That One Time When I Performed At The White House

Me performing at The White House.
Me performing at The White House.

I was petrified that I wouldn’t get there in time. The Transgender Community Briefing was to begin at 4:00 pm and it was 4:31. My heart thumped loudly inside my chest. It was a race against the clock as we drove around in circles, not a parking space for blocks. In fact, me and Roman, who was sent by Oklahomans for Equality with me on this trip were so crunched for time that we got dressed in a bakery bathroom. “Can I let you out here?”, he asked me. He could tell I was a little nervous. “I think this is the entrance right up here,” I guessed, grasping at straws. We had been driving for what felt like 20 hours. My legs were sore noodles, I felt like I was gonna be sick. Nonetheless, I held my breath and dived into the abyss of D.C. It was my first time, and I was there for such a small amount of time that it was hard to soak it all in. I was about to enter The White House by myself. When I walked up to the booth, I spotted a few familiar faces so I knew I was in the right place. I handed my I.D. to the secret service man and tapped my toes. He handed it back to me and pointed me towards a ramp. I walked through the cold in my little blue dress, just shivering with a combination of excitement and gusty wind chills. Then I went though the second security station, each secret service security member waving me by as I walked in. Before I knew it, a big brown door was being opened for me, and suddenly, there I was.

Me and Roman at The White House.
Me and Roman at The White House.

The first thing I saw was a flatscreen TV plastered on the wall with a map on it. One of the locations said “Truman’s Bowling Alley”. I had no idea where the in the hell I was going. I stumbled looking around like Bambi for about 30 seconds before bumping into some other folks that were running late. The click clack of heels sounded down the hallway as we rushed to through the long elegant hallways of the Eisenhower Building. When we finally found the auditorium, I was let in through the back to take my seat. After 40 seconds of sitting, Lourdes Ashely Hunter of TWOCC waved her hands. “You’re next,” she mouthed to me from across the room. I tapped my toe nervously as I knew I would take the stage any minute. I only wondered for a moment where Roman was before he waltzed in through the door, and my name was announced. Slowly, I stood and walked to the stage. There were technical difficulties at first. It took around 3 minutes for my presentation + track to cue up, so I did my best to disarm the audience. “It was a long road to get here,” I told them. Then suddenly, my track kicked on.
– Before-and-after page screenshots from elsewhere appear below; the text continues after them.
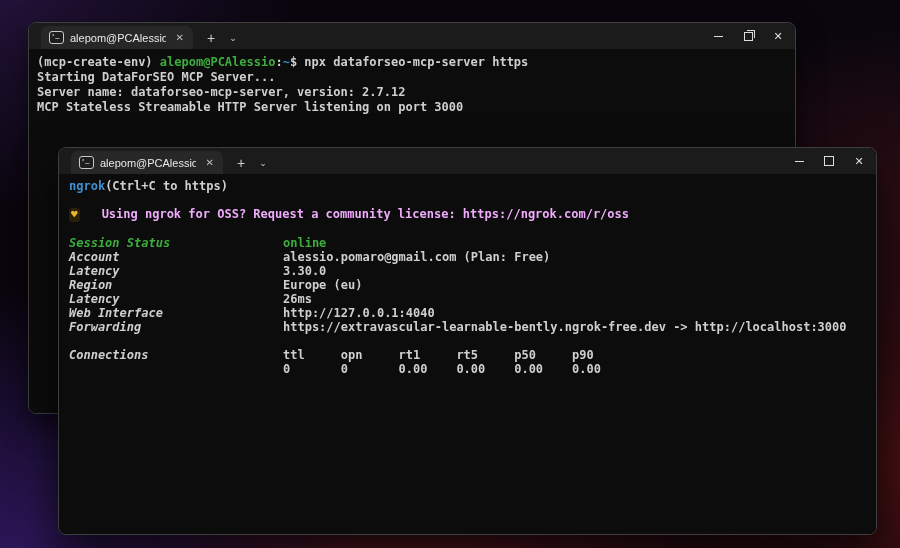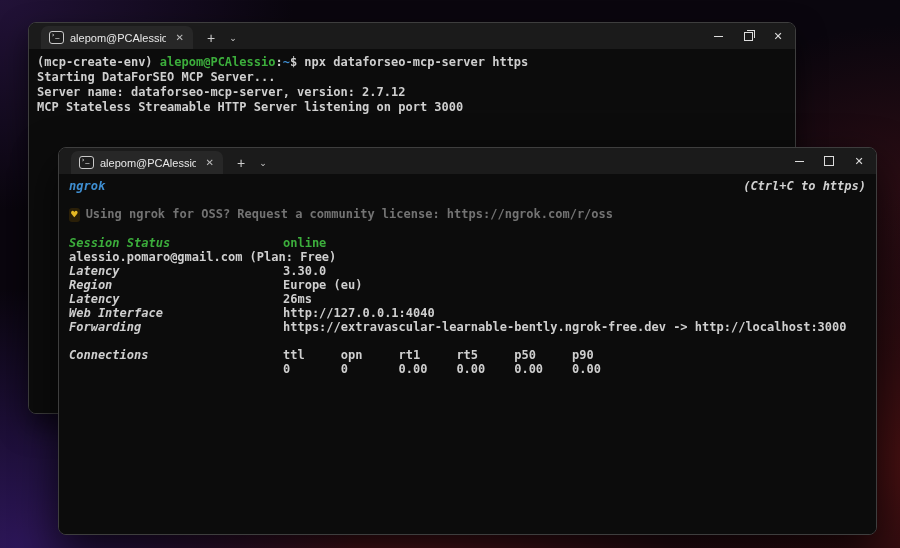"ngrok" .flexline { font-style: italic -> none; justify-content: space-between -> flex-start }
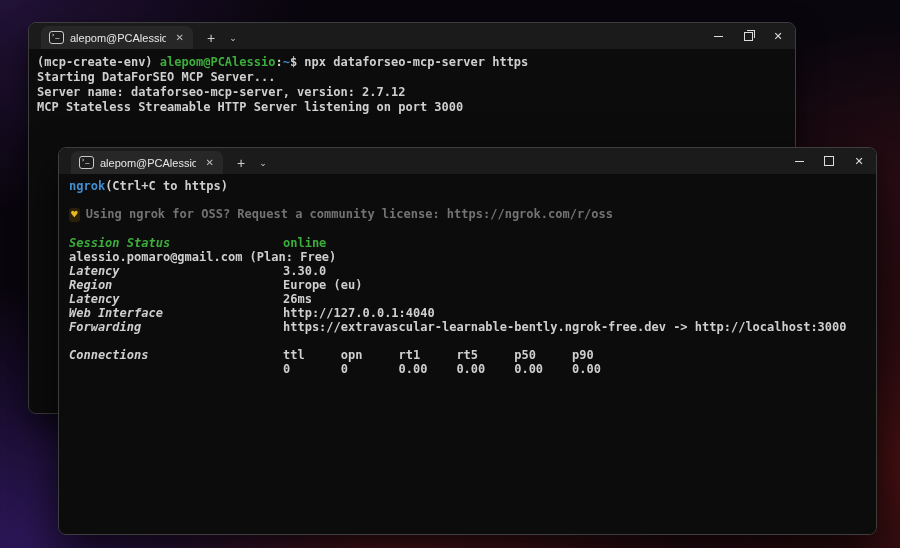"Using ngrok for OSS? Request" .c-magenta { color: #737373 -> #f0abfc; margin-left: none -> 16px }
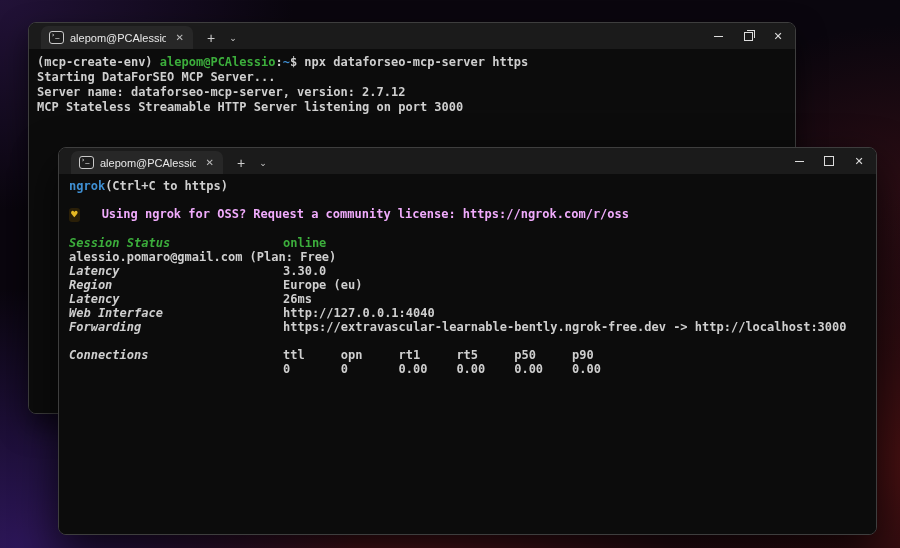"Account" span.lbl { html: none -> <span>Account</span> }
Honestly, I was so nervous, the performance blurred by. All I remember is saying thank you, folding my hands in that pose like Michael Bluth in Arrested Development Season 4, and then looking down at my shoes as I walked off stage back to my seat. When I looked up, the audience was on their feet. I had hope that the performance would go well, a standing ovation from the leaders of my community however: something I was not expecting. Never have I been more humbled by a moment in my life. Lots of wonderful speakers took the stage, and talked about all the individual issues facing all the different intersections of our community. Raffi Freedman-Gurspan, Senior Associate Director of Public Engagement at The White House walked by down the isle, putting her hand on my shoulder. “Great job,” she whispered. I then proceeded to make this face a lot:

The presentations ended at 7 pm, and then the reception started. As I entered, the room was filled with vibrant light. People were dancing, singing and laughing. Smiles were everywhere. So much beauty encased the building. While we all enjoyed every moment of the event, we all also knew that we may be some of the last trans folks to do this. We were so proud and honored by Barack Obama’s Administration for allowing us to curate this space with our passion and light. Regardless of how the next few years would look for us and what we fought for, there was an air of hope in the room. I knew that nobody would give up. I knew that for most of us, this was only the beginning. I drank good drinks, I ate good food, I laughed and told stories with my brothers and sisters. We danced together, twerked together, sang together. Hell, we partied like it was 1999. What did I walk away from with all this. Trans people are resilient as hell. We are fighters who refuse to give up. I read a comment the other day on Facebook about the fight that really spoke to me. “Fight until hell freezes over, and then fight on the ice,”. Hell is definitely freezing over, but we are all ready for the cold. We weathered many storms before this and we will weather many more in the coming years. This fight is not just about us, but about the children of our future, the world they will live in. That’s important. So if trans people of color can take over The White House for a night and be comfortable like it was their own, then maybe America will open up enough to offer us our seat at the table. Regardless if they do or not, we plan to take it. We are all enttled to our seat. That I will never forget. As the wise Vita E says, “All of us or none of us”. All of us, or none.